Supplied material: Begin

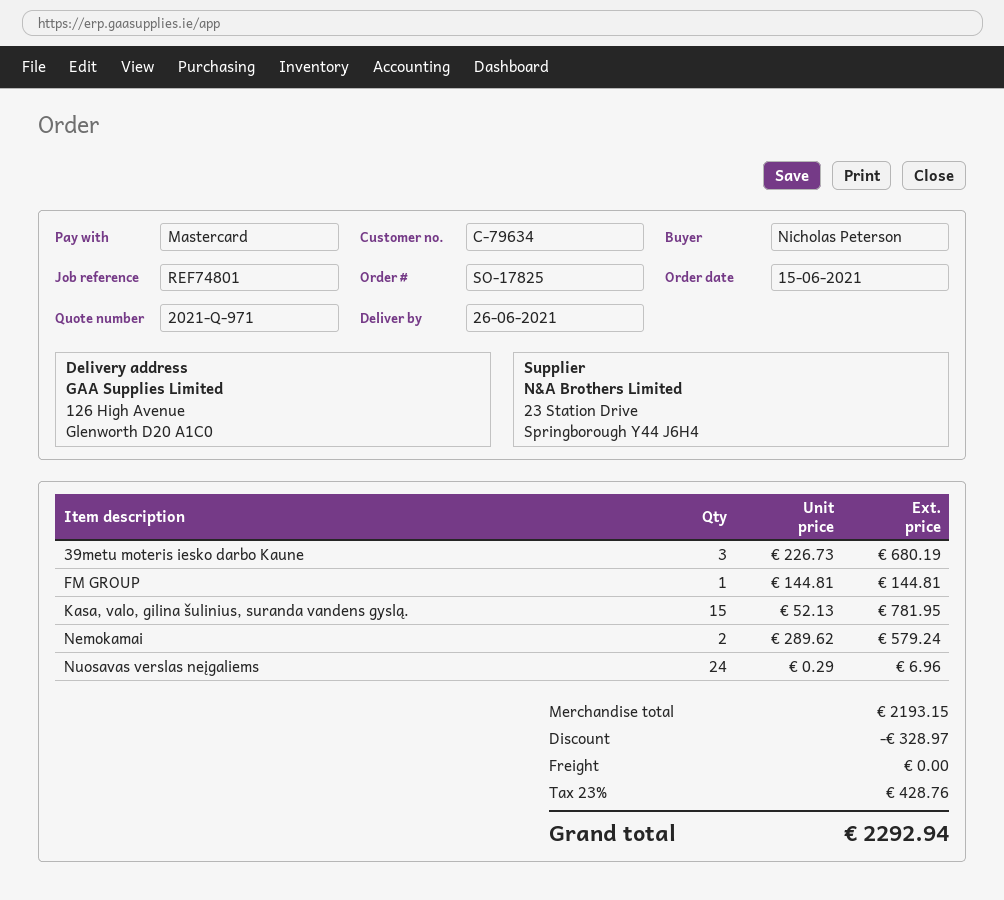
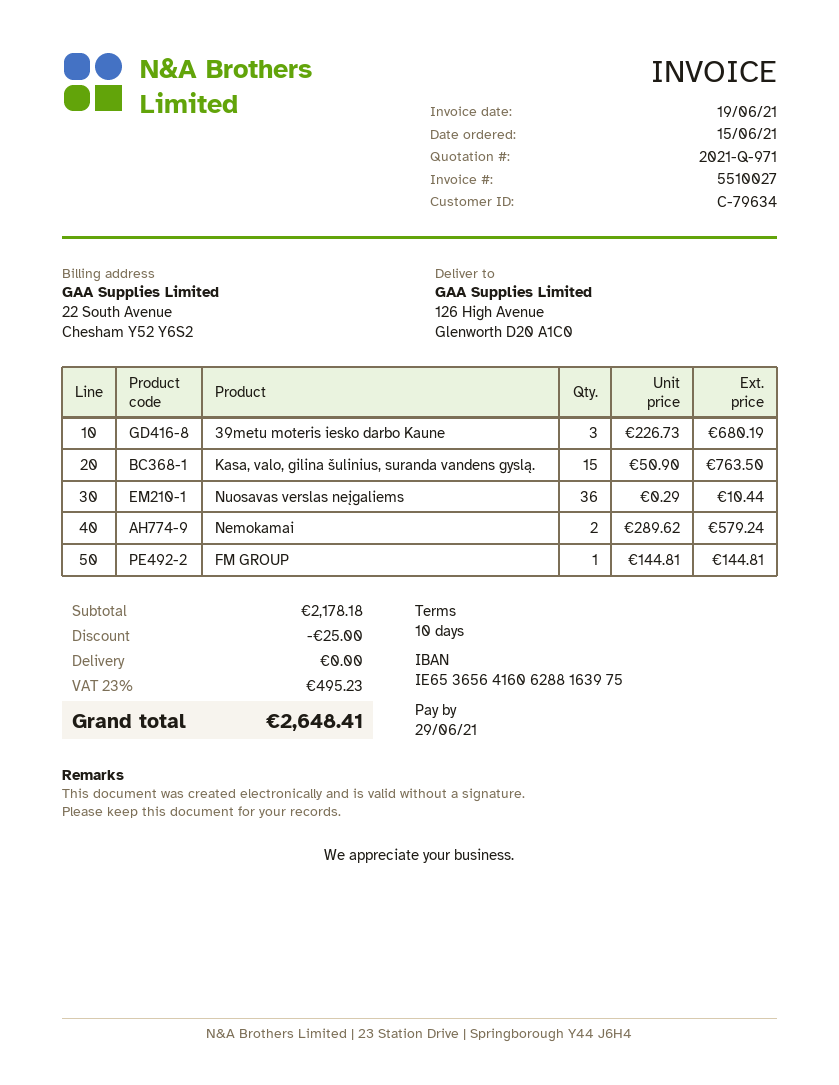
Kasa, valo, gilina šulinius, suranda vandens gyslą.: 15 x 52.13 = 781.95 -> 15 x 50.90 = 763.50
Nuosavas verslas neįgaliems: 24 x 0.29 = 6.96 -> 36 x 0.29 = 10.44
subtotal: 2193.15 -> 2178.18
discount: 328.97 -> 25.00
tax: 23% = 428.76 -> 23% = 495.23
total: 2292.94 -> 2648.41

Supplied material: End

Assignment => Your answer should be the lines from the one containing "subtotal: 2193.15 -> 2178.18" through the last line of the records, repeated exactly and with nothing added.

Task response =>
subtotal: 2193.15 -> 2178.18
discount: 328.97 -> 25.00
tax: 23% = 428.76 -> 23% = 495.23
total: 2292.94 -> 2648.41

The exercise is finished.